For Older Adults: When You're Cooking for One
If you are an older adult who lives alone, you may not be giving your meals and nutrition enough thought. This can lead to vitamin and mineral deficiencies, weight loss or gain, constipation, and energy loss.
You can avoid nutritional problems by selecting the right foods, making mealtimes more enjoyable, and adjusting your cooking habits, says the National Institute on Aging.
Cooking and nutrition tips
Don't skip breakfast. Missing the most important meal of the day can make it less likely you'll get all the vitamins, minerals, and other nutrients you need. To make it easier to start your day right, have things on hand that don't require cooking or a lot of work. Examples include high-fiber cereal with bran, fresh fruit, fruit juices, and bagels. (To keep bagels and bread from spoiling, store them in the freezer in individual servings. You can store cereal in the freezer, too.)
Eat nutritious midmorning and midafternoon snacks. Doing so provides extra energy and will boost your nutrient total. Try apple slices spread with peanut butter or cottage cheese with fresh fruit slices.
Healthy frozen dinners are fine occasionally. For balanced nutrition, eat a small green salad with these meals.
If you use a cookbook, cut recipes in half. Serve yourself enough for one meal, then freeze the rest in serving size portions you can microwave.
Pay attention to serving sizes. To maintain a healthy weight as you age, you'll need to consume fewer calories.
Make every calorie count toward good nutrition. To do so, eat a variety of fruits and vegetables every day. (You can keep a variety of frozen fruits and vegetables on hand, if fresh fruits and vegetables are liable to spoil before you can eat them.) Avoid high-fat or deep-fried foods. Eat lean protein such as chicken, fish, and lean meats.
Take a daily multivitamin/mineral supplement. Many older people are deficient in vitamin B6, vitamin B12, folate, and vitamin D. The best way to consume nutrients is through food, but you may need more vitamin D, calcium, and folic acid than your diet can provide. Ask your health care provider about supplements if you think they may interfere with medications you may be taking.

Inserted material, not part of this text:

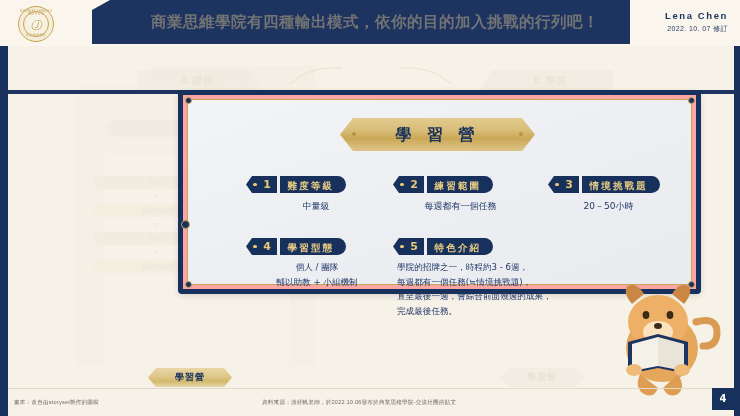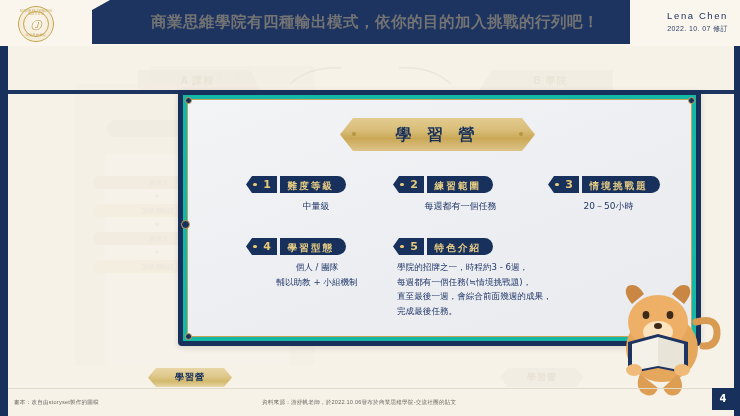"Lena Chen" .hdr-author .nm { font-weight: normal -> bold }
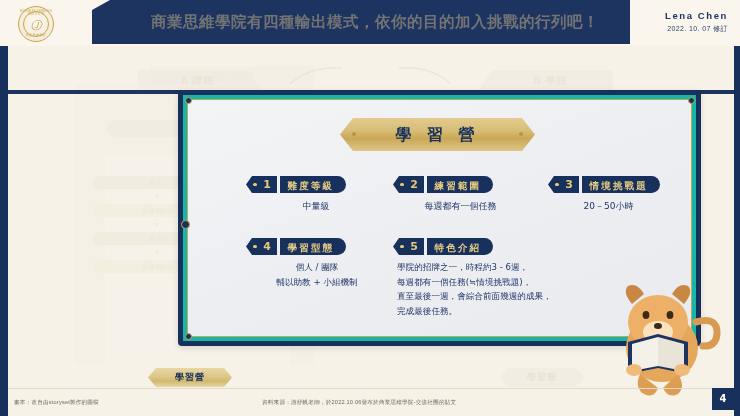"學 習 營" .card { background: #14b8a6 -> #fca5a5; height: 256px -> 204px }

Eat more fiber. Fiber can help prevent constipation. To consume more of it, eat more fruits, vegetables, beans, and whole grains.
Keep meals interesting and appealing. As people age, smell and taste begin to diminish. Add more spices, herbs, and lemon juice to foods to enhance the flavor.
If you have difficulty getting out to the store for groceries, consider signing up for Meals-on-Wheels or similar program. Most communities have such programs.